--- Exercise ---
Take each line of the data that contains the string "none" and copy it.

--- Records for this task ---
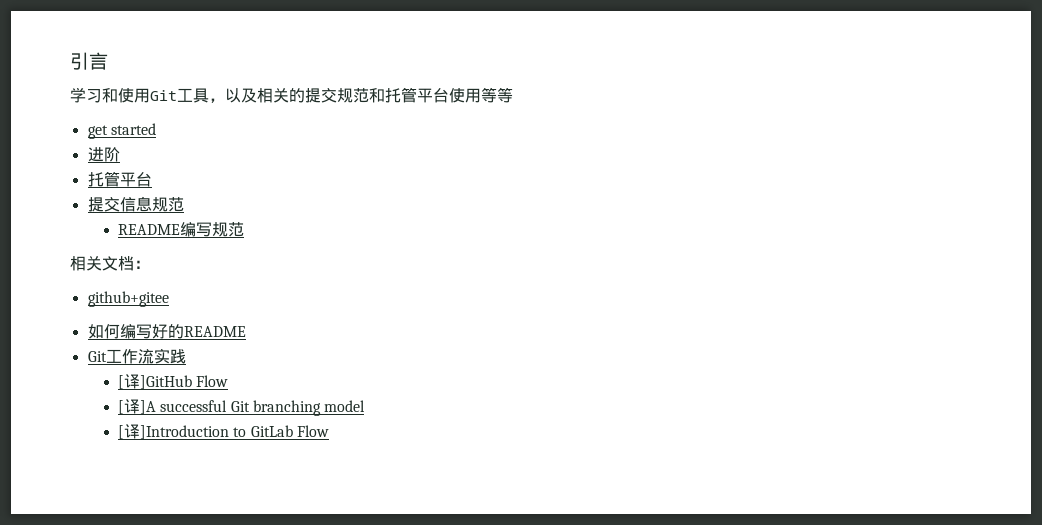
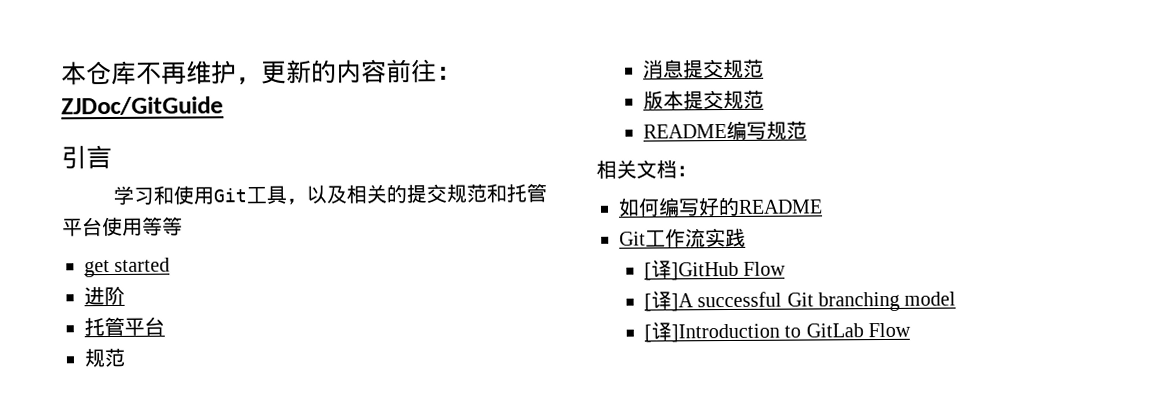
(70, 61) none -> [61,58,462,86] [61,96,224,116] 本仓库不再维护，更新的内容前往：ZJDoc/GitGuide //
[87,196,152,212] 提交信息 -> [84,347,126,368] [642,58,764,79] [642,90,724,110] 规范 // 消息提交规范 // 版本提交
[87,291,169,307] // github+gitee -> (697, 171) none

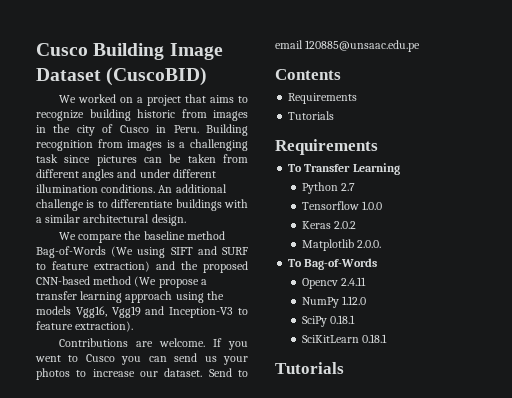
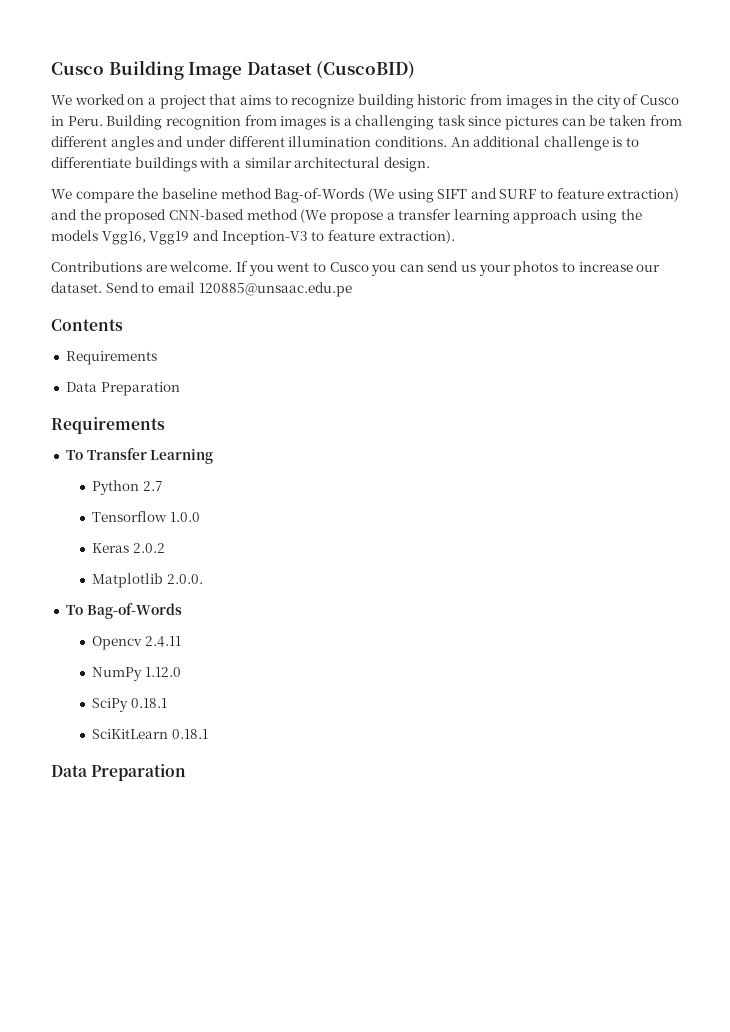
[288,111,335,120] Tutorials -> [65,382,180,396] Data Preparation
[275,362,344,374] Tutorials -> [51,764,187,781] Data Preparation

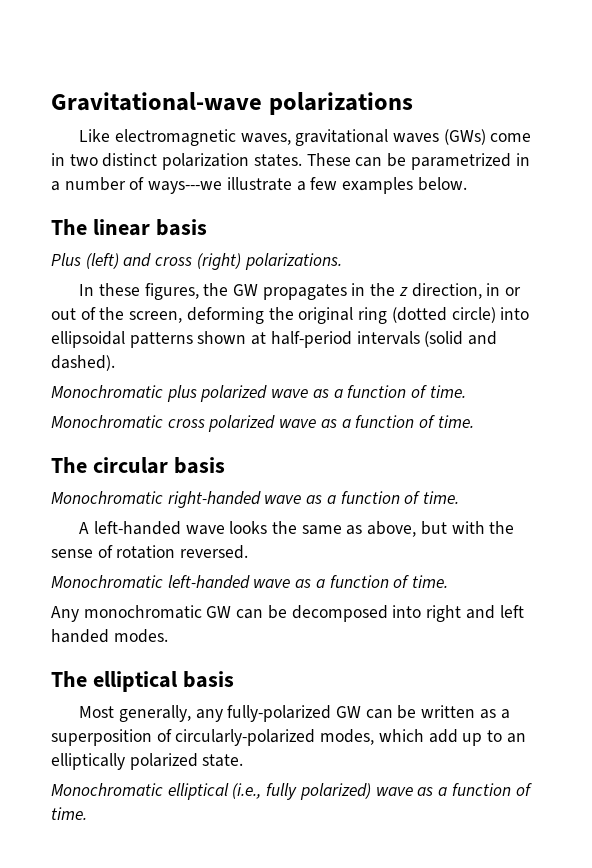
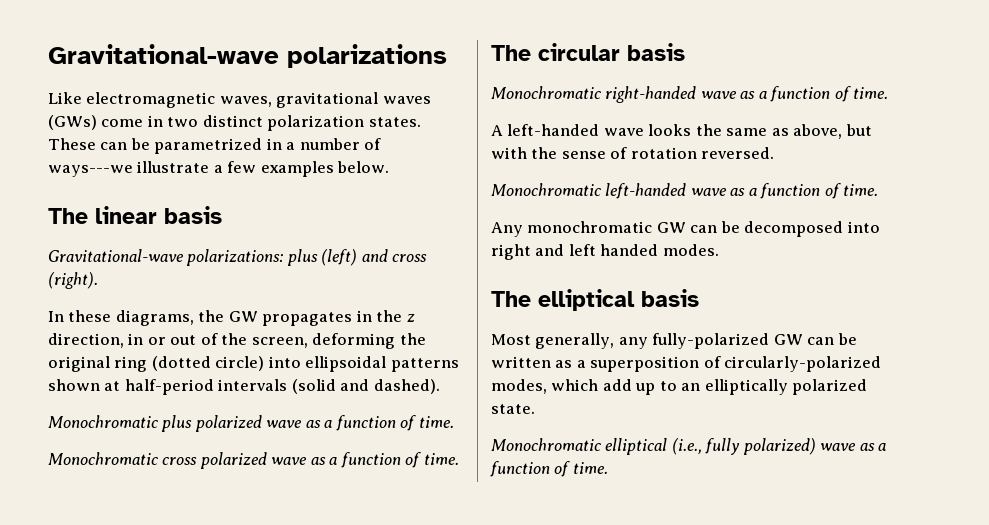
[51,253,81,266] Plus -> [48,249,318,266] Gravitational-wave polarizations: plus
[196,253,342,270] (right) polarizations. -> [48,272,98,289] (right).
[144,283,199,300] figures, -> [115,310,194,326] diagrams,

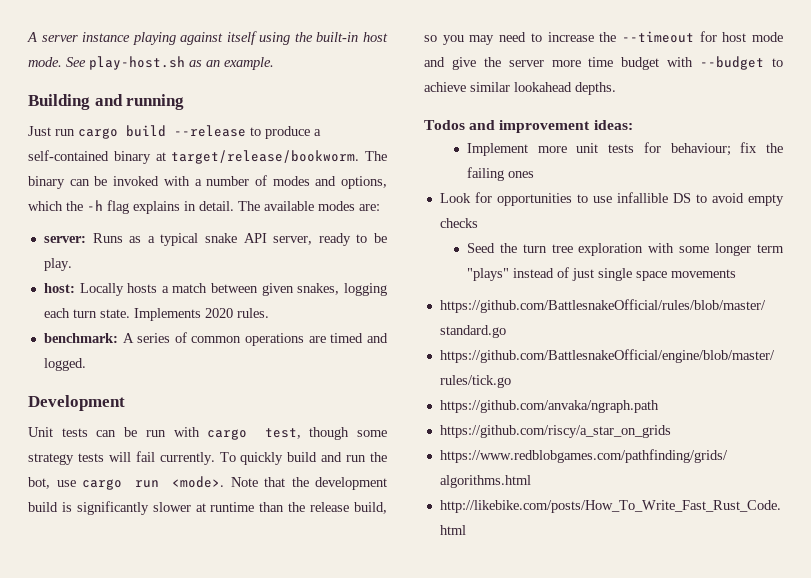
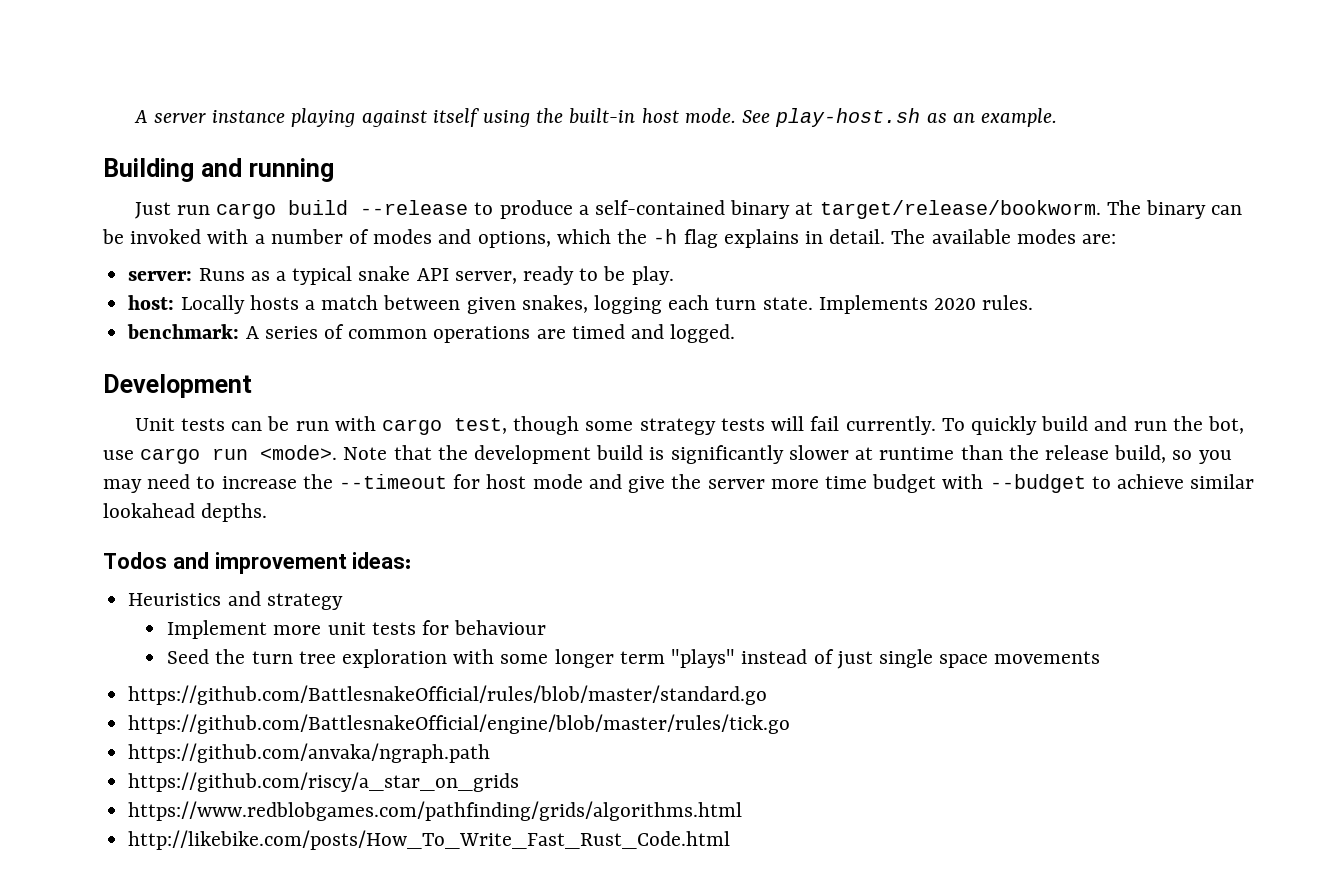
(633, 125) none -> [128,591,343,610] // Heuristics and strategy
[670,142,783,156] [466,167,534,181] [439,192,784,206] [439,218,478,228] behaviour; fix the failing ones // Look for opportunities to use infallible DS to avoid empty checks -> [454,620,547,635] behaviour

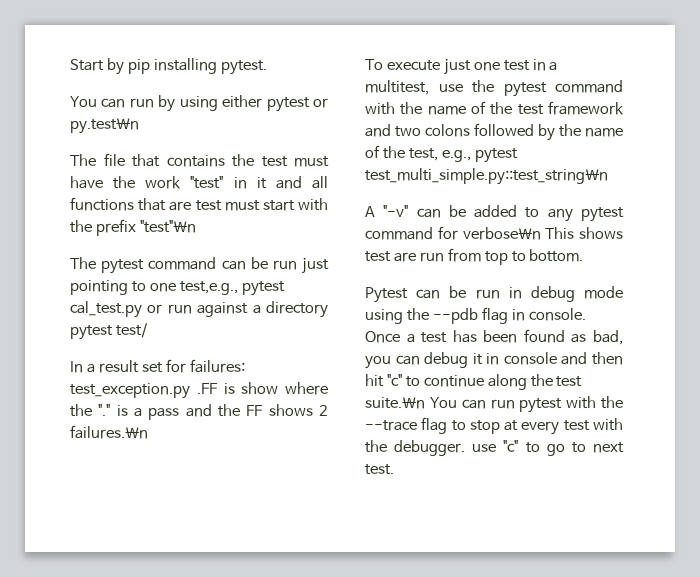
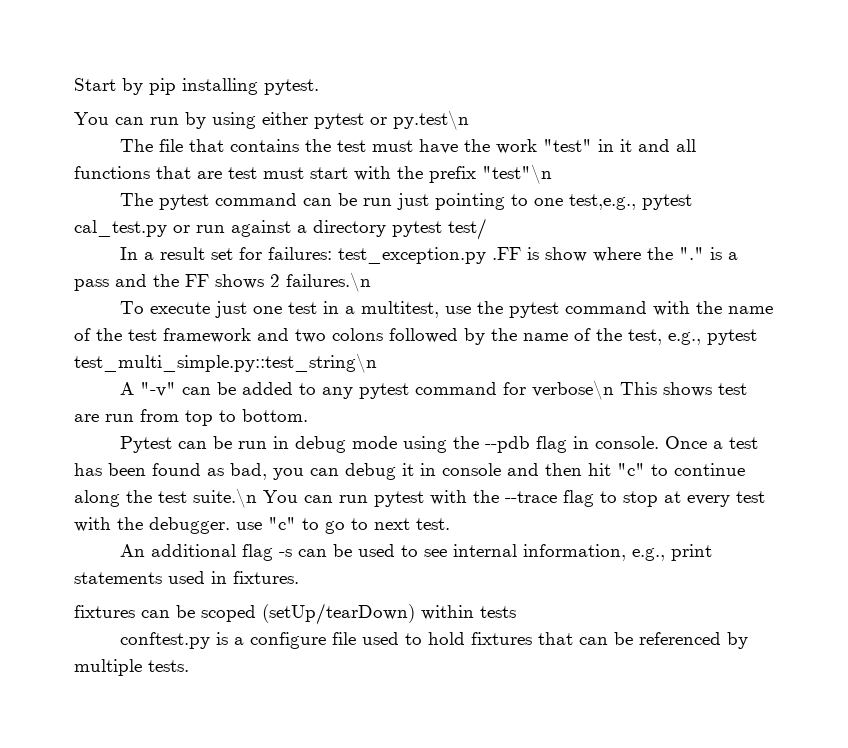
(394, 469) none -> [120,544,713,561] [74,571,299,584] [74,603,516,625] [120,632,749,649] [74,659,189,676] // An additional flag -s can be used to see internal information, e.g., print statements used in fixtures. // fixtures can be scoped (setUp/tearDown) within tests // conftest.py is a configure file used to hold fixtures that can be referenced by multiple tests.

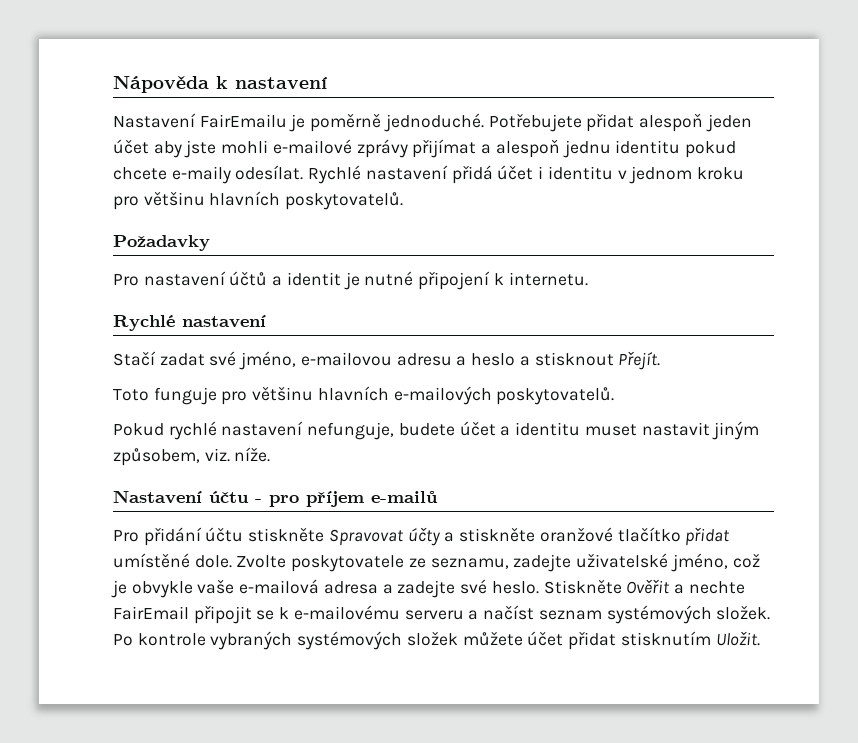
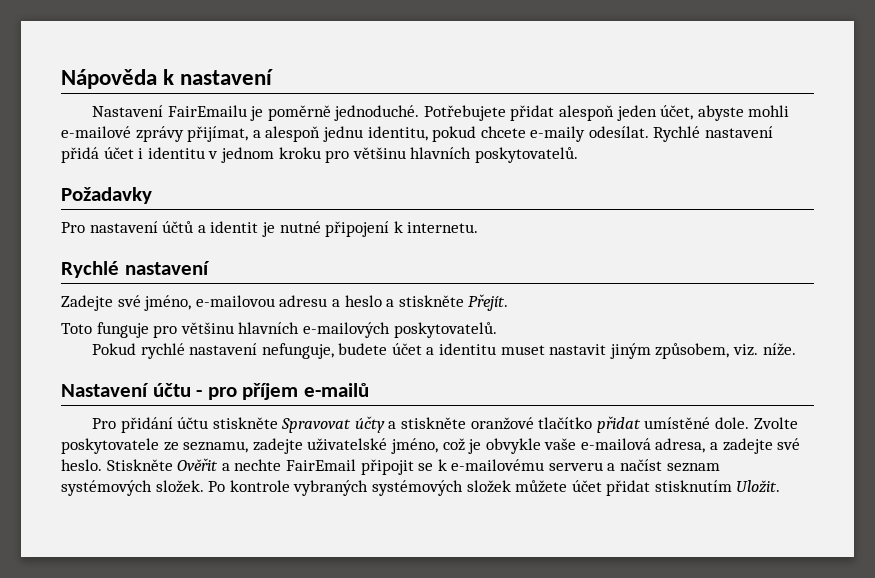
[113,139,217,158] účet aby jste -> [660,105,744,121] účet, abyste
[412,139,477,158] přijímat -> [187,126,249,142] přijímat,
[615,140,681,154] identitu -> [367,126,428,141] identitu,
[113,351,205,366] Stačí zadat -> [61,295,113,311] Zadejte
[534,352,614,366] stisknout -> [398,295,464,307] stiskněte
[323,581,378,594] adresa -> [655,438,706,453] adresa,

--- Solution to this exercise ---
(70, 61) none -> [61,58,462,86] [61,96,224,116] 本仓库不再维护，更新的内容前往：ZJDoc/GitGuide //
[87,291,169,307] // github+gitee -> (697, 171) none
(633, 125) none -> [128,591,343,610] // Heuristics and strategy
(394, 469) none -> [120,544,713,561] [74,571,299,584] [74,603,516,625] [120,632,749,649] [74,659,189,676] // An additional flag -s can be used to see internal information, e.g., print statements used in fixtures. // fixtures can be scoped (setUp/tearDown) within tests // conftest.py is a configure file used to hold fixtures that can be referenced by multiple tests.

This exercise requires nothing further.